Por Daniel Link para Perfil
Rafael Spregelburd, que supo colaborar durante años con esta página, escribió una obra teatral fascinante hace un tiempo. Se llamaba Spam e introducía una hipótesis en la que se podía triunfar ante un dispositivo enajenante: el correo no deseado.
En mi caso personal, debo considerarme totalmente derrotado en esa contienda. La primera hora de mis mañanas se me va en borrar los correos basura que se han acumulado durante la noche. Pero ahora ya ni siquiera eso funciona.
Hay dos clases de spam. Cuando se visita una página quedamos suscriptas, deliberadamente o no, a notificaciones periódicas. En mi caso son páginas de ofertas de viajes, noticias, editoriales, sitios de arte. Pero siempre se cuelan correos de ofertas desencaminadas (gimnasios en Los Ángeles, dildos en Holanda) que más temprano que tarde denunciaré como correo no deseado. Al hacerlo, el programa de correo me ofrecerá dos opciones: “denunciar como spam” o “cancelar la suscripción”. Como aunque cancele la suscripción los correos seguirán llegando, directamente denuncio como spam al atrevido remitente.

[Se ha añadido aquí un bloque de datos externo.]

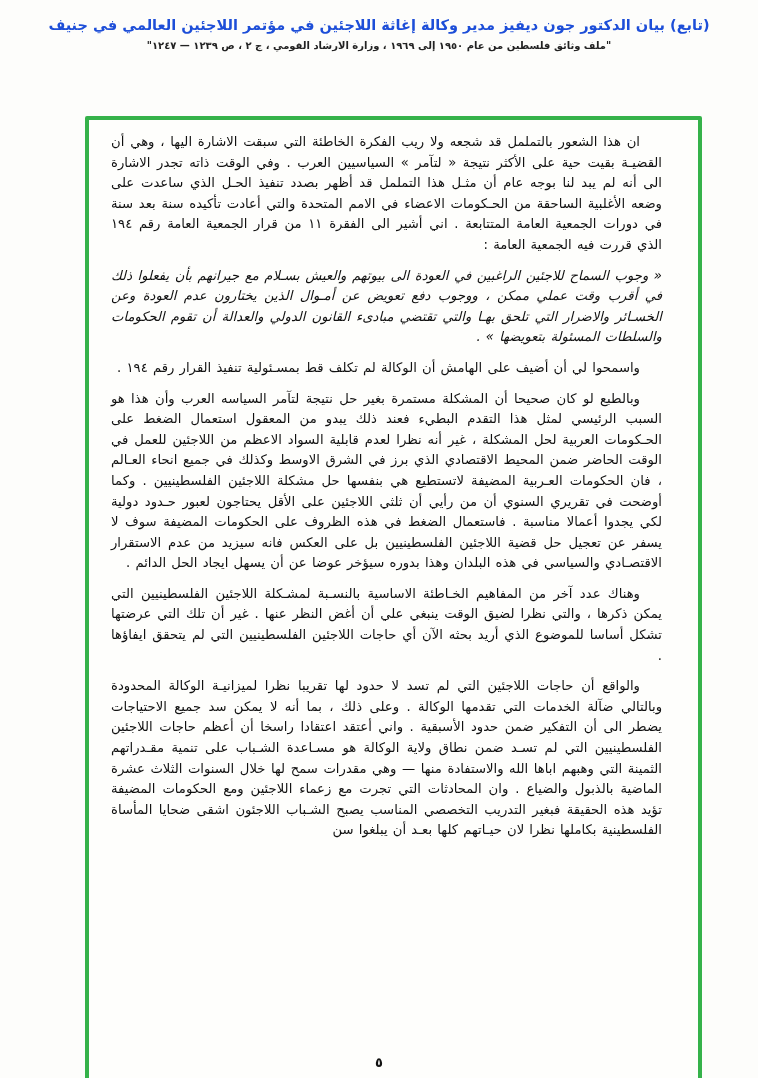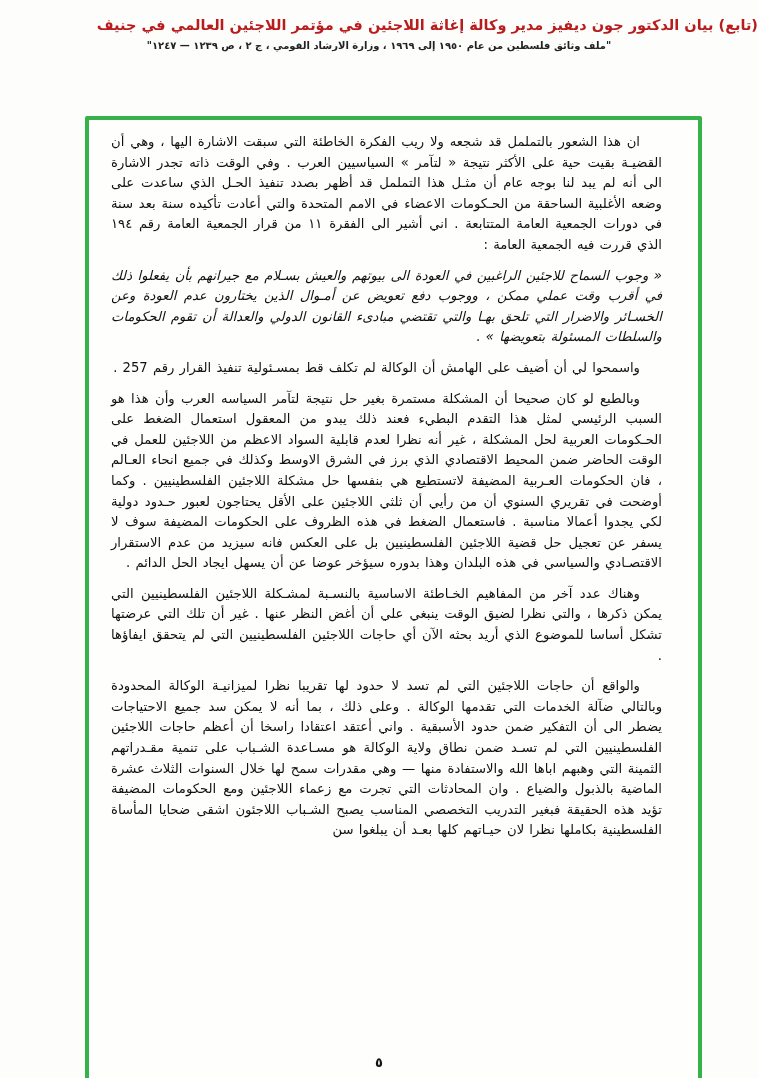"(تابع) بيان الدكتور جون ديفيز" .header-title { color: #b91c1c -> #1d4ed8; text-align: right -> none }
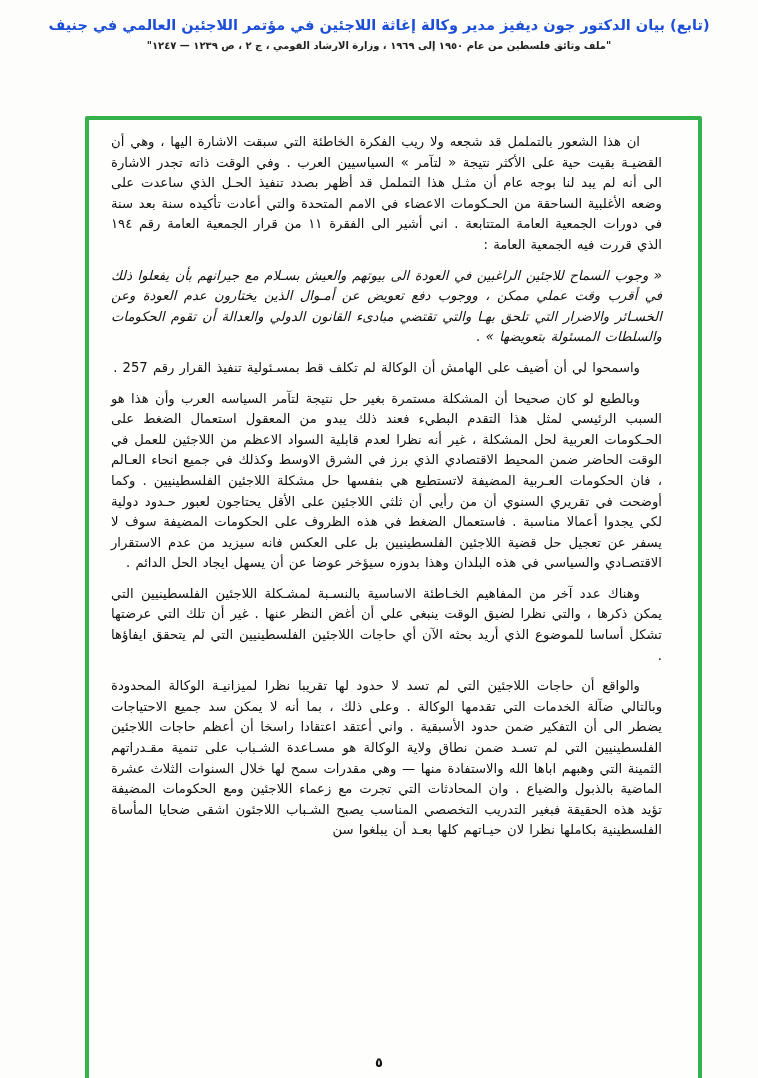"واسمحوا لي أن أضيف على" p { text: 257 -> ١٩٤ }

Al hacerlo, contribuyo al extractivismo digital (suministro información gratis a la gran corporación que administra el sitio de mi correo). Lo que sucederá es que el remitente, llegado el momento, deberá pagar a la corporación para que me envíe los correos no deseados que yo he bloqueado, ahora como “correos patrocinados”. Esa clase de spam es la más insidiosa porque uno no puede evitarla (no hay botón de escape). Ya no denuncio más el spam para no sumarme a una cadena de acumulación insensata de la cual estoy excluido.